Bu konuda yapacağımız açıklama çok önemli...

Doktora güvenin

------------------------------ -----

ANAVATAN Partisi iktidar olunca Turgut Özal, ilk demeçlerinden birinde halka"Kırtasiyeciliğe paydos; bundan böyle ne devlet, ne yurttaş kırtasiyeciliğe boğulacak" demişti.

Bugün gibi hatırlıyorum, bir de "Yurttaşın beyanı önemli, her işlem onun beyanına göre yapılacak" diyerek müjde vermişti...

Uygulandı mı?

Hayır...

Özal'ın sözleri havada kaldı, kısa süre içerisinde de uçtu gitti.

Turgut Bey'in vurguladığı ve müjde olarak sunduğu ortam, onu sağlayacak yasa yapılmadığı için kadük hale geldi, bir süre sonra da tamamen unutuldu...

* * *

Kırtasiyecilik, işleri yavaşlatan ve insanları zora koşan bir uygulama.
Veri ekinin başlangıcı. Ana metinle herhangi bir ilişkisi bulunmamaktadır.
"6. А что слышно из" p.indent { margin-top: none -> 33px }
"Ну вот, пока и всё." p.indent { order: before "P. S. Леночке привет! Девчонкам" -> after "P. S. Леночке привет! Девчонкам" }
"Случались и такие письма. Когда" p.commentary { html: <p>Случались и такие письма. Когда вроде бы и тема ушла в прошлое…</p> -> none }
Batılılar bunu asgariye indirmeyi becermiş, biz neden başarmayalım...

Yeni mezun genç doktorlar kırtasiyecilik yüzünden 3 aydan önce görevlerine başlayamıyorlar, sosyal hakları oluşmuyor, sağlık sigortası primlerini bile maaş alamadıkları halde ceplerinden ödüyorlar...

Bu gecikmenin nedeni haklarındaki güvenlik soruşturması...
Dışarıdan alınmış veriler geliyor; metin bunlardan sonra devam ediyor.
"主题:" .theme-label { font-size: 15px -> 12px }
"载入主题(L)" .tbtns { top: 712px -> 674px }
Soruşturmayı yürütenler ellerinde dilekçeler olduğu halde kapı kapı dolaşıp genç doktorların dünya görüşünü, siyasal tercihini, soy kütüğünü, öğrencilik dönemindeki tavırlarını filan kağıt üzerinde resmileştirme gayretinde...

Bu gecikme yüzünden yeni mezun doktorlar atanamayınca birçok sağlık ocağı doktorsuzluktan kapanıyor...

Bu akıllara ziyan bir uygulama, kısa günde vazgeçilmeli.

Bırakın görev yerlerine gitsinler, halka hizmete başlasınlar, haklarındaki güvenlik raporu da arkalarından gelsin; olmaz mı?

Bal gibi olur, yapın olduğunu görün!

Basit ama anlamlı iki haber

------------------------------------------

Gazeteci arkadaşım Sadi Özbay iki haber nakletti. Birincisi doktor konusunda...

Sakarya'daki Yenikent Hastanesinde yaşanmış olay... Hastalar doktorun viziteye başlamasını bekliyor... Bir süre sonra doktor odasını teşrif etmiş ve ilk hastasını almış.

Hastanın derdini dinledikten sonra hangi ilaçları kullandığını sormuş, ardından da"Atın o ilaçları, yazacağım ilacı kullanın" demiş... Yazmış da, ancak yazdığı ilaç, birkaç saniye önce atın dediği ilaçlardan biri...

* * *

İkinci haber de Konya'dan; dikkatimden kaçmıştı, Sadi hatırlattı...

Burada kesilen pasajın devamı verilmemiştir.